By Simon de Bruyn
The divide between emerging and established producers – as defined by Screen Australia – was widened on Wednesday when a mixed crowd of screen practitioners met at the agency’s Sydney offices to dissect the new guidelines.
Producers of all shapes and sizes had been buzzing up a storm since the guidelines were released on Monday, with emails bouncing back and forth across the industry about the cuts to short film funding, the rigid agency definition of ‘experienced’, as well as the concern that the agency is effectively outsourcing film development.
On Wednesday afternoon, producers from film, TV and doco crammed into a theatrette, along with some distributors, festival curators, exhibitor reps, to get some answers.

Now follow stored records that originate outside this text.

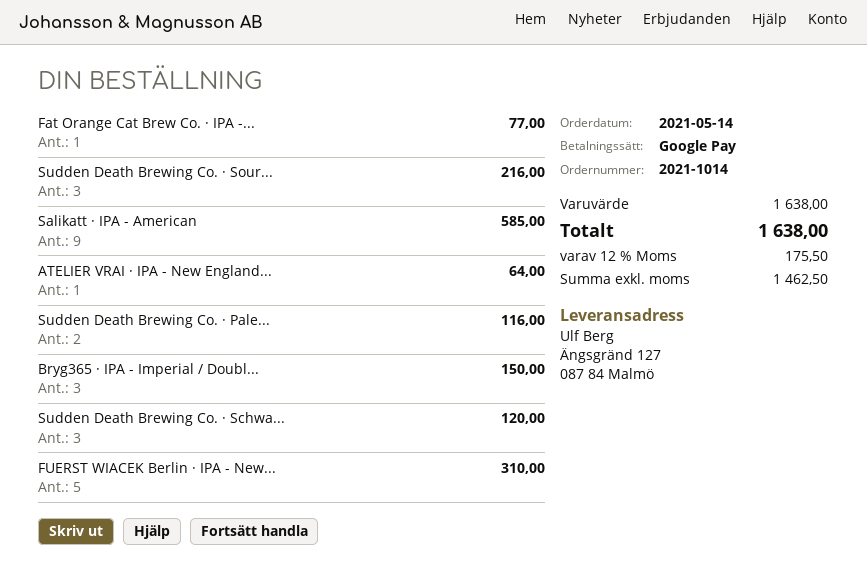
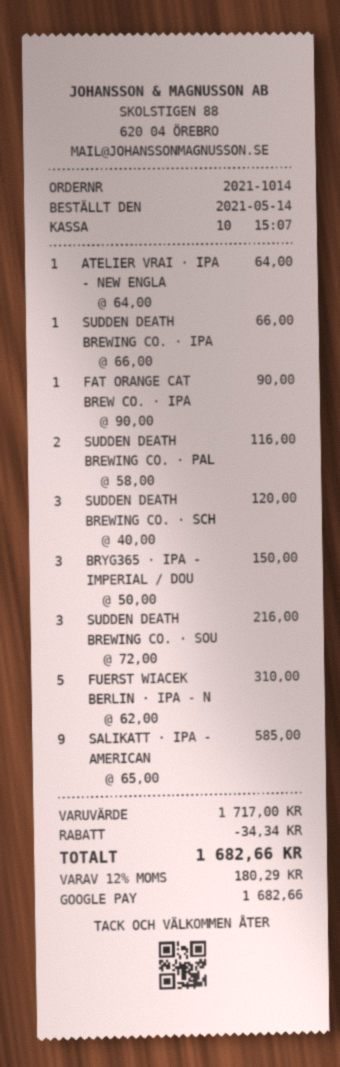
Fat Orange Cat Brew Co. · IPA -...: 1 for 77.00 -> 1 for 90.00
SUDDEN DEATH BREWING CO. · IPA: none -> 1 for 66.00
subtotal: 1638.00 -> 1717.00
discount: none -> 34.34
tax: 12% = 175.50 -> 12% = 180.29
total: 1638.00 -> 1682.66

Some of it was discussion, some of it was argument, and all of it was governed by four of the guidelines’ architects who were keen to move things along where there was no room for debate (short film funding) and to linger and listen when there was (digital media).
The agency revealed its colours early on, after the discussion got a bit out of hand and executive director of strategy and operations Fiona Cameron jumped in to bring it back on track.
“You can see in this room the problems we have as an agency; we can’t get a group of you people in a room and get you to agree on anything,” she said.
Some of the major concerns from the assembled crowd were that emerging producers will have no choice to share their partly developed projects with other producers in order to score development funding, that experienced producers wouldn’t actually be compelled by the agency to read new scripts, and that unfinanced filmmaking talent could be exploited under these guidelines. Some of the experienced producers in the room reacted rather colourfully.
Screen Australia revealed its hand in its unequal measures of eagerness and exasperation. Cameron made clear that the short film funding decision was up for explanation, but not debate.
“Short film funding is not in these documents as we cannot afford to spread money so thinly; in the word of the board it’s a bold decision,” she said.
She introduced the digital media and innovation sections of the guidelines rather effusively, and the “extraordinary success story” of Queensland-based Hoodlum was given as a key example. As one attendee chimed in on the commercial possibilities of digital media content the panel perceptibly leaned forward in anticipation.
“Why not work with the best and get the best outcomes…we really believe the agency needs to support whatever is the next thing,” she said. However, Cameron’s two word summation of what digital media means to Screen Australia – “more audiences” – was perceived as an overtly simplistic understanding of its potential.
INSIDEFILM spoke to several producers following the session and the confusion was clear over whether they could be classified emerging or established, despite strong track records. Some had features under their belts that had played on under 10 screens but had been considered successful, while others had made numerous award winning shorts with much festival play and had features in development – which is the same route to success that many now established producers had.
There were also some examples thrown around of practitioners who could meet the guidelines, based on screen credits, that were not actually producers by trade.
In fact, there was a lot of concern about Screen Australia choosing arbitrary means to denote ‘experience’, and then equating this experience with talent, even though it could apply to producers that had met the guidelines but had not produced successful films.
"I think that when Screen Australia says established, they mean establishment," one producer said.
"Every industry recognises the need to support and develop new talent as that is where the innovation often comes from, but for some reason this doesn’t apply to the Australian film industry. In a few years, we’ll still be making the same mistakes, using the same old distribution models, and nothing will have changed."